DATA UNDER STUDY START

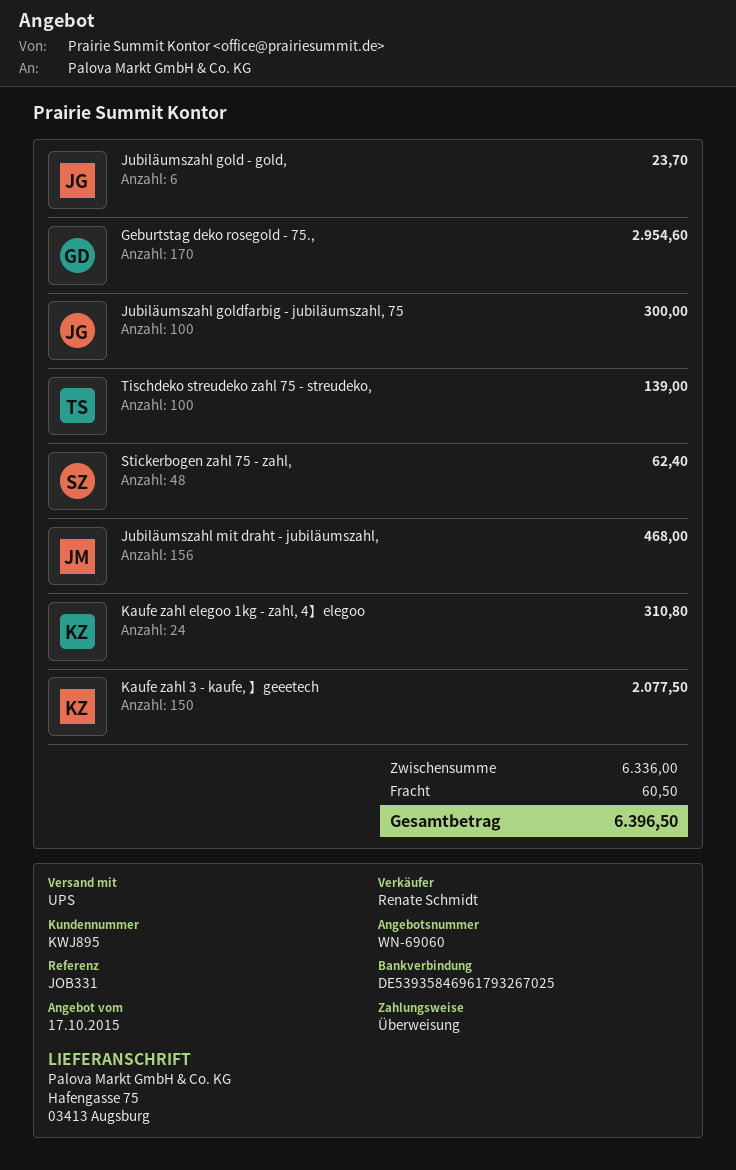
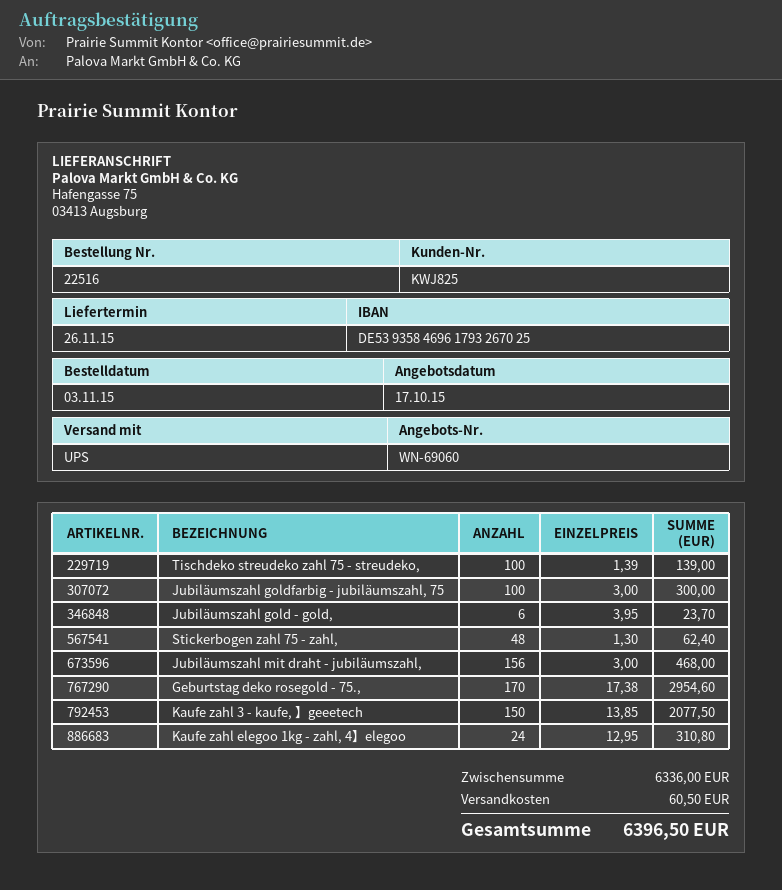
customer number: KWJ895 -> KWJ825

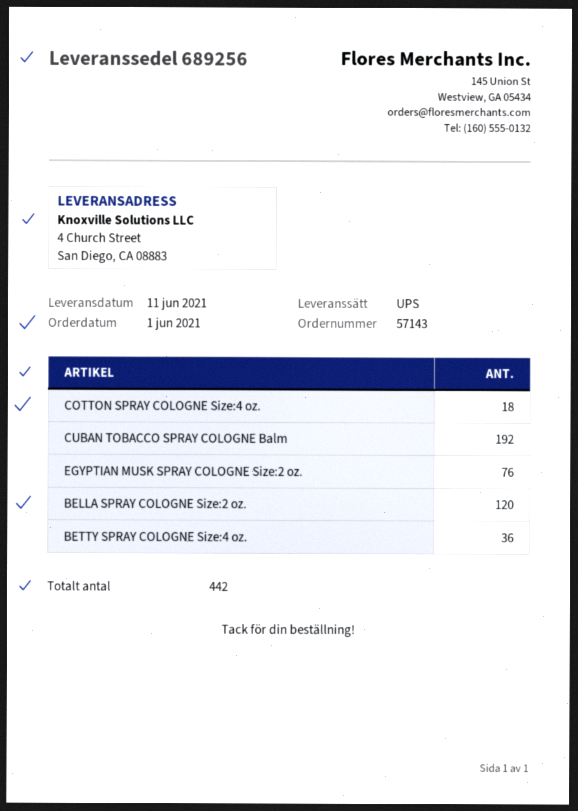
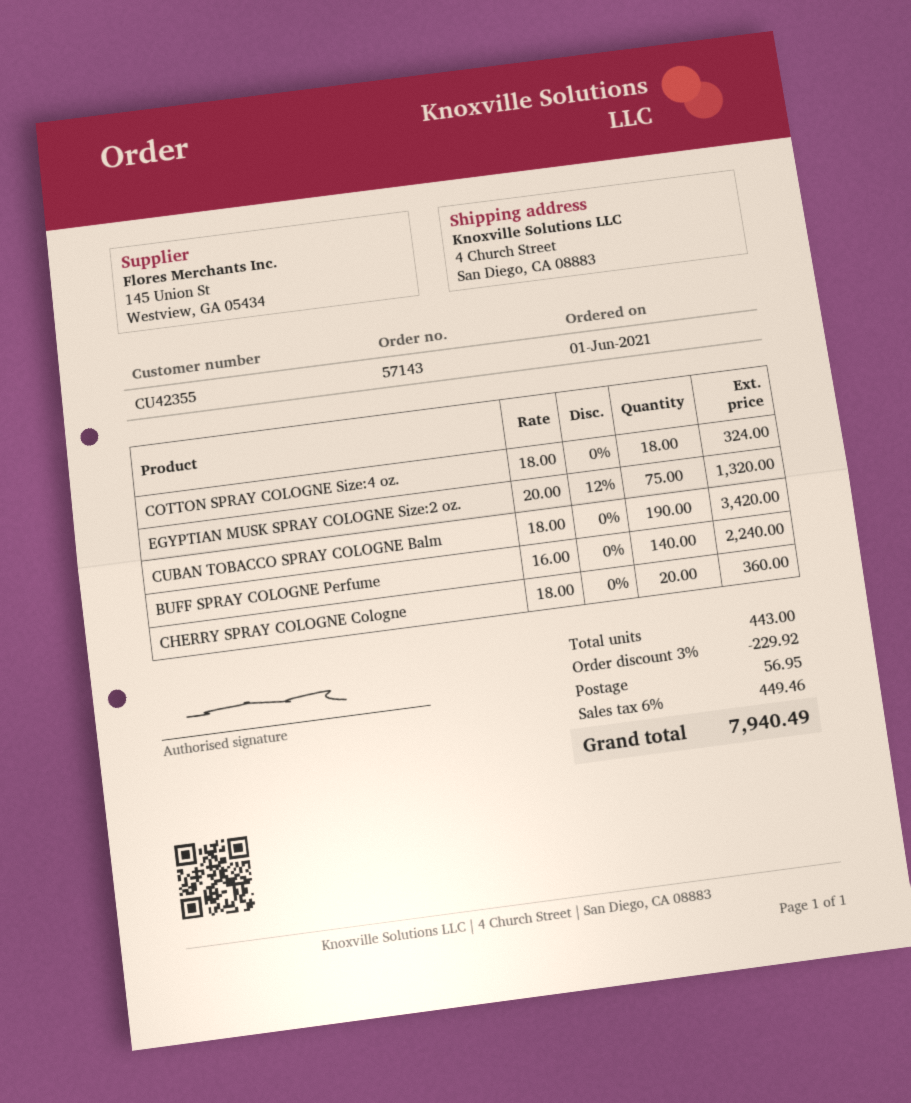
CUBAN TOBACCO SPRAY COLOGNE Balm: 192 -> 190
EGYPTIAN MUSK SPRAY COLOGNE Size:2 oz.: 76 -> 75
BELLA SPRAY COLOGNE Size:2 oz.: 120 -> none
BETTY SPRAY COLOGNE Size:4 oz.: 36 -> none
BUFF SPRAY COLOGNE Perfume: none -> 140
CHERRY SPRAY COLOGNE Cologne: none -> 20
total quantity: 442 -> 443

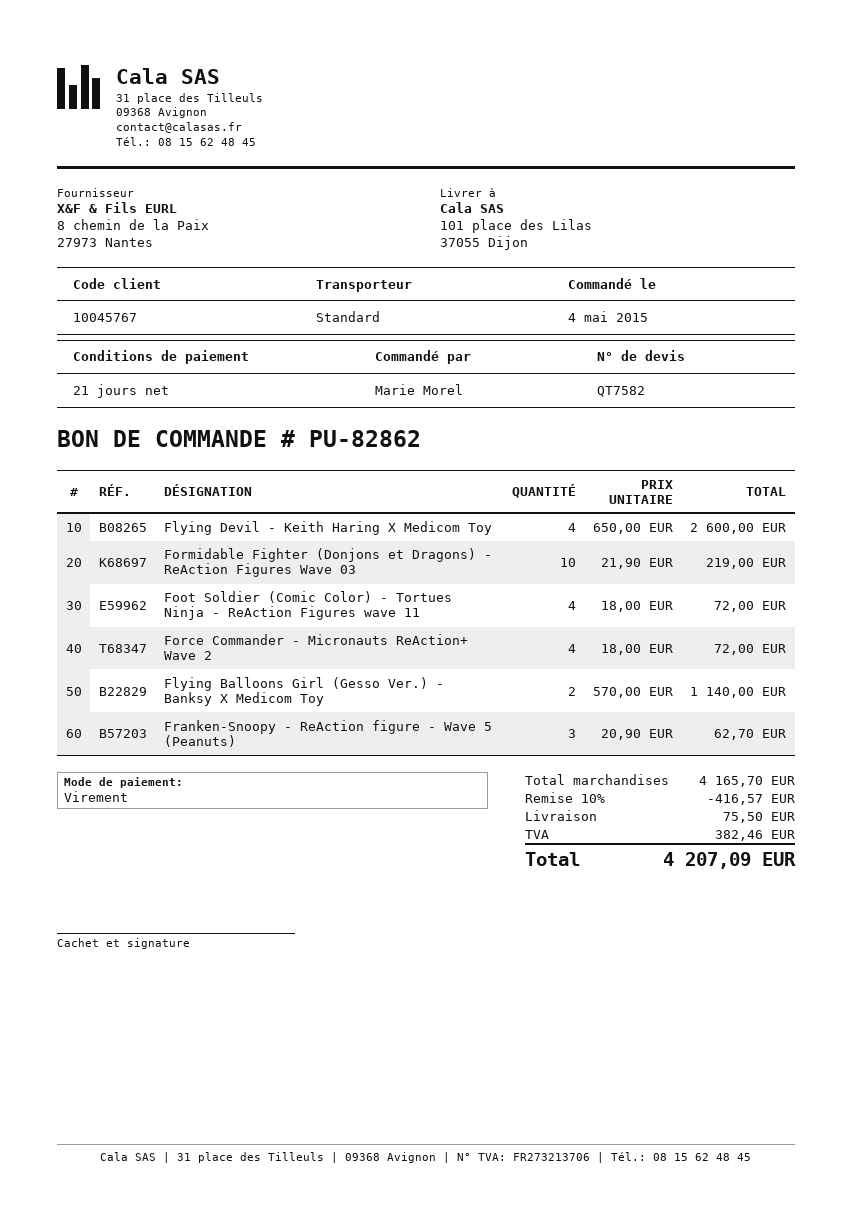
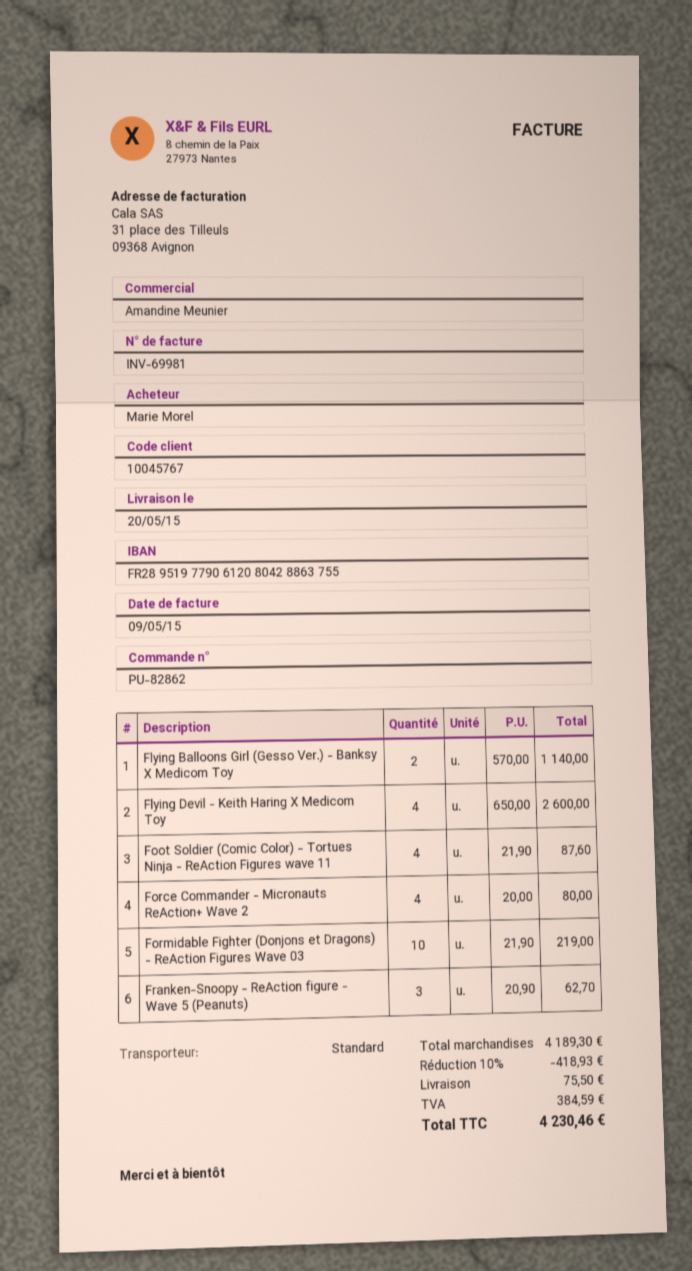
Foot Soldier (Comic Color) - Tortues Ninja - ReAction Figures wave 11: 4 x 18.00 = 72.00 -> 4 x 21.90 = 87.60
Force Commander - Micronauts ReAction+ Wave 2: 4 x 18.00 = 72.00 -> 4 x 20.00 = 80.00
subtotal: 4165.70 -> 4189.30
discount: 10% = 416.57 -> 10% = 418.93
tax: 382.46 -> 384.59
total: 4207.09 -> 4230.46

DATA UNDER STUDY END

§ **WORK REQUIRED**
Copy the listing above exactly, minus the pictures.

§ **RESULT OF THIS EXERCISE**
customer number: KWJ895 -> KWJ825

CUBAN TOBACCO SPRAY COLOGNE Balm: 192 -> 190
EGYPTIAN MUSK SPRAY COLOGNE Size:2 oz.: 76 -> 75
BELLA SPRAY COLOGNE Size:2 oz.: 120 -> none
BETTY SPRAY COLOGNE Size:4 oz.: 36 -> none
BUFF SPRAY COLOGNE Perfume: none -> 140
CHERRY SPRAY COLOGNE Cologne: none -> 20
total quantity: 442 -> 443

Foot Soldier (Comic Color) - Tortues Ninja - ReAction Figures wave 11: 4 x 18.00 = 72.00 -> 4 x 21.90 = 87.60
Force Commander - Micronauts ReAction+ Wave 2: 4 x 18.00 = 72.00 -> 4 x 20.00 = 80.00
subtotal: 4165.70 -> 4189.30
discount: 10% = 416.57 -> 10% = 418.93
tax: 382.46 -> 384.59
total: 4207.09 -> 4230.46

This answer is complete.